▸ Directions: Copy the lines below that contain "Regular".

---------- Entries shown ----------

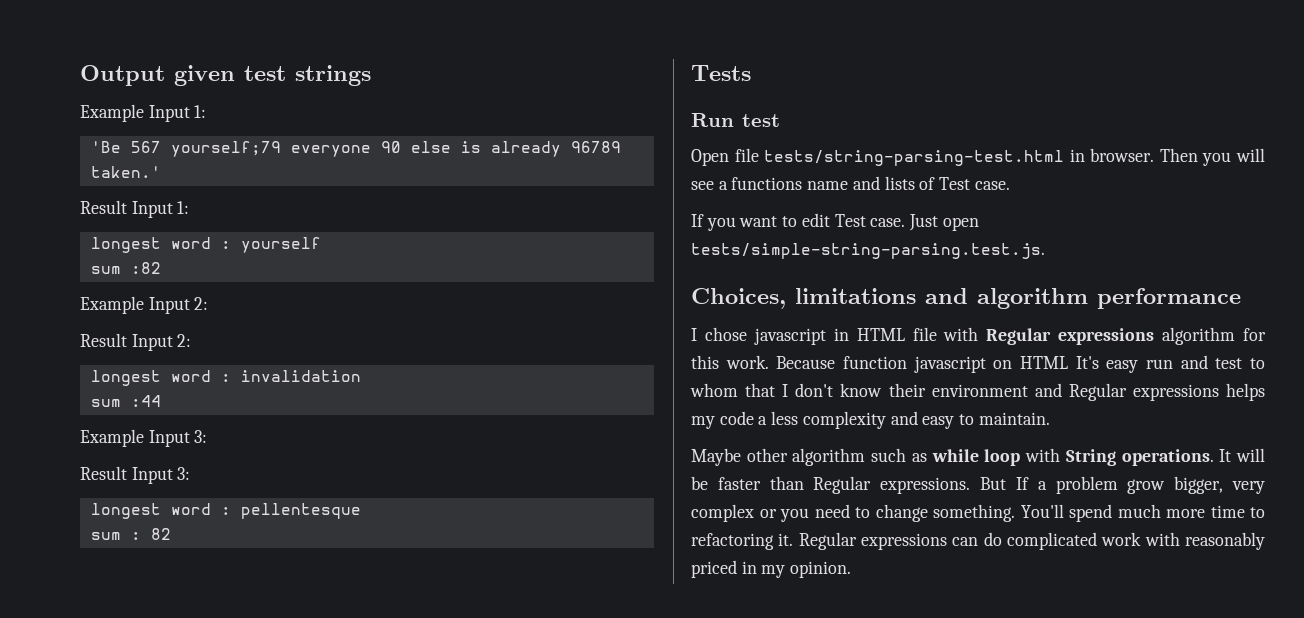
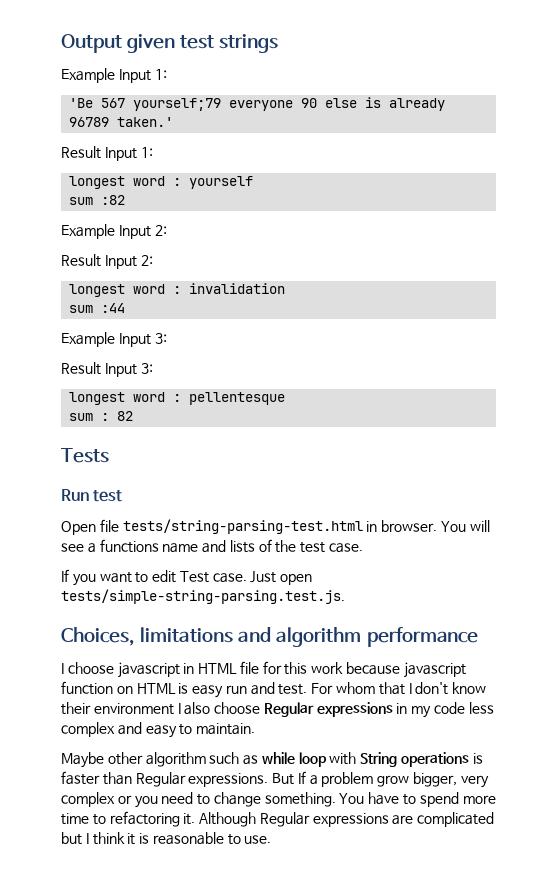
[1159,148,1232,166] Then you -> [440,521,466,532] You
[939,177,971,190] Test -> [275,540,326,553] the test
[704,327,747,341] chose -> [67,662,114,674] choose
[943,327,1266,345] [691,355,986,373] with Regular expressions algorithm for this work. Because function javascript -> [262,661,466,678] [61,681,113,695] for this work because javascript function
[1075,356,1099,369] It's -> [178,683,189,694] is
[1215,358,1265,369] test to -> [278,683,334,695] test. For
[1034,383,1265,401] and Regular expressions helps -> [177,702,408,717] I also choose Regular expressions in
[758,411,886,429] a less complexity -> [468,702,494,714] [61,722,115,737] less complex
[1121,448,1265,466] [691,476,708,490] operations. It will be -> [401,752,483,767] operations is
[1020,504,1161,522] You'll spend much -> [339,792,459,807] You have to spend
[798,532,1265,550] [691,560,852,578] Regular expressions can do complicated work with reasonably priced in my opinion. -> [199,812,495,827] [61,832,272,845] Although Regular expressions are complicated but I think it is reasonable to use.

----------

▸ Solution to this task:
[943,327,1266,345] [691,355,986,373] with Regular expressions algorithm for this work. Because function javascript -> [262,661,466,678] [61,681,113,695] for this work because javascript function
[1034,383,1265,401] and Regular expressions helps -> [177,702,408,717] I also choose Regular expressions in
[798,532,1265,550] [691,560,852,578] Regular expressions can do complicated work with reasonably priced in my opinion. -> [199,812,495,827] [61,832,272,845] Although Regular expressions are complicated but I think it is reasonable to use.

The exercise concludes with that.